Virginia Telehealth Network

DEA Grants Second Temporary Extension of Telemedicine Flexibilities for Prescribing Controlled Substances

The Drug Enforcement Administration (DEA) recently announced another extension of the temporary telehealth rules for prescribing controlled substances. The first extension was announced earlier this year, just ahead of the end of the Public Health Emergency.

In this blog post, we’ll explore the key points of this extension and the implications for health care providers and patients.

Recap of Interim Rules

On October 6, DEA and HHS announced they are extending the remote prescription of controlled substances flexibilities that existed during the COVID-19 public health emergency through CY2024. The DEA has also signaled its consideration of a separate Special Registration for telemedicine prescribing without requiring an in-person examination.

The interim rules were originally introduced to address the unprecedented challenges posed by the COVID-19 pandemic. They presented health care providers with flexibilities when prescribing controlled substances via telehealth, thereby reducing the need for in-person visits. This was not only a response to pandemic-related restrictions but also an acknowledgment of the growing importance of telemedicine in health care.

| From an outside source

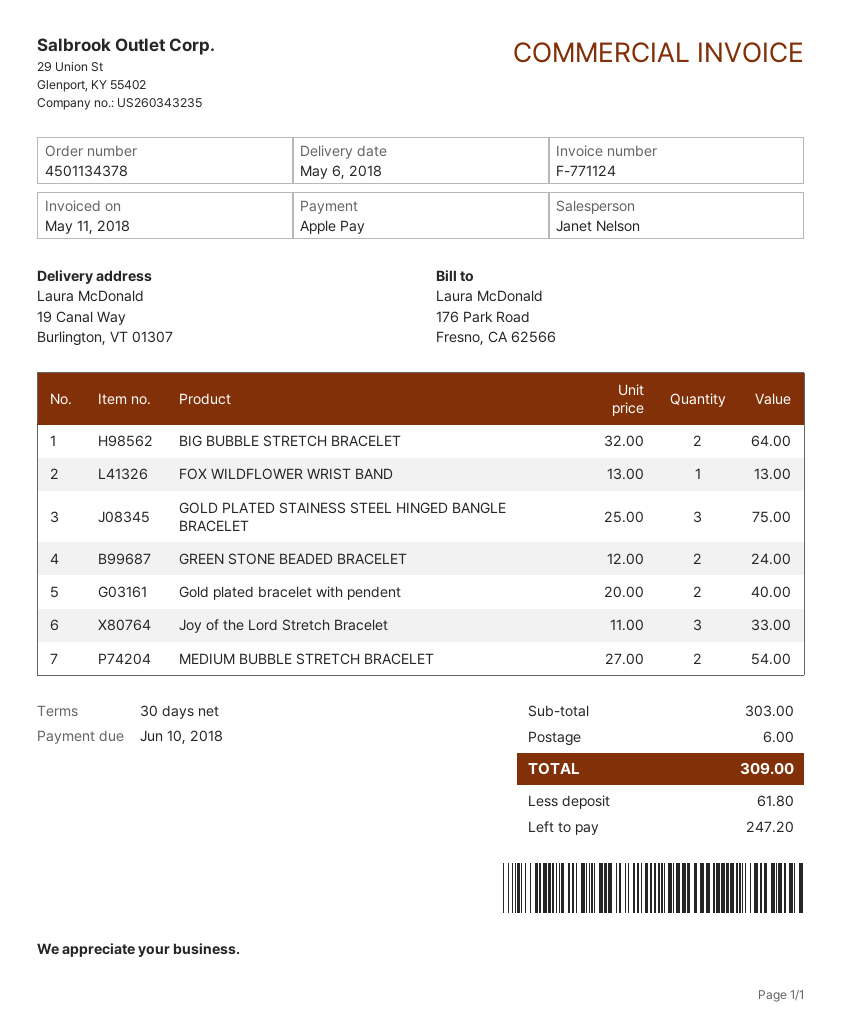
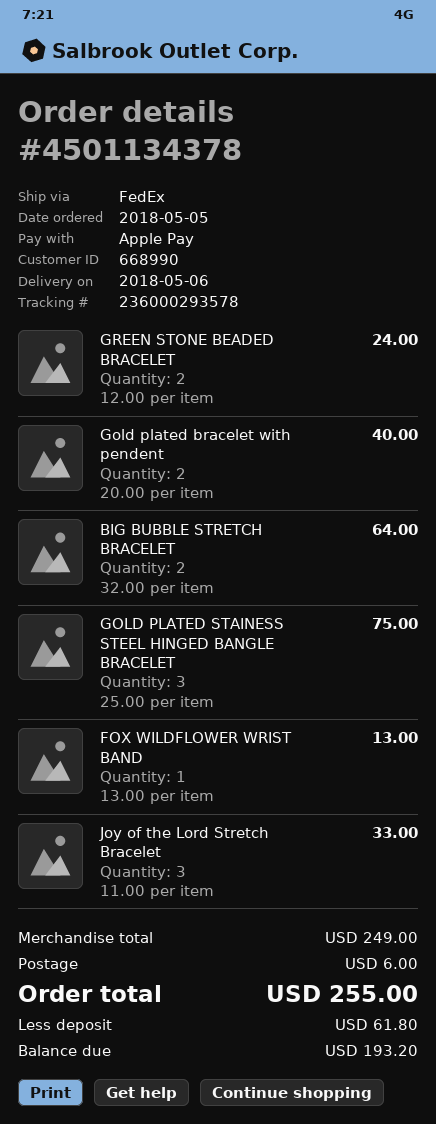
MEDIUM BUBBLE STRETCH BRACELET: 2 x 27.00 = 54.00 -> none
subtotal: 303.00 -> 249.00
total: 309.00 -> 255.00
balance: 247.20 -> 193.20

The amended interim rule specifically states, “during the period November 12, 2023 through November 11, 2024, a DEA-registered practitioner is authorized to prescribe schedule II–V controlled substances via telemedicine to a patient with whom the practitioner has a telemedicine relationship established via COVID–19 telemedicine prescribing flexibilities without having conducted an in-person medical evaluation of a patient” if the following conditions are met:

  1. The prescription must serve a legitimate medical purpose within the practitioner’s usual course of professional practice.
  2. The prescription must result from a communication between the practitioner and the patient through an interactive telecommunications system.
  3. The practitioner must either be authorized under their registration to prescribe the specific class of controlled substance or be exempt from obtaining a registration to dispense controlled substances.
  4. The prescription must adhere to all other requirements outlined in 21 CFR part 1306.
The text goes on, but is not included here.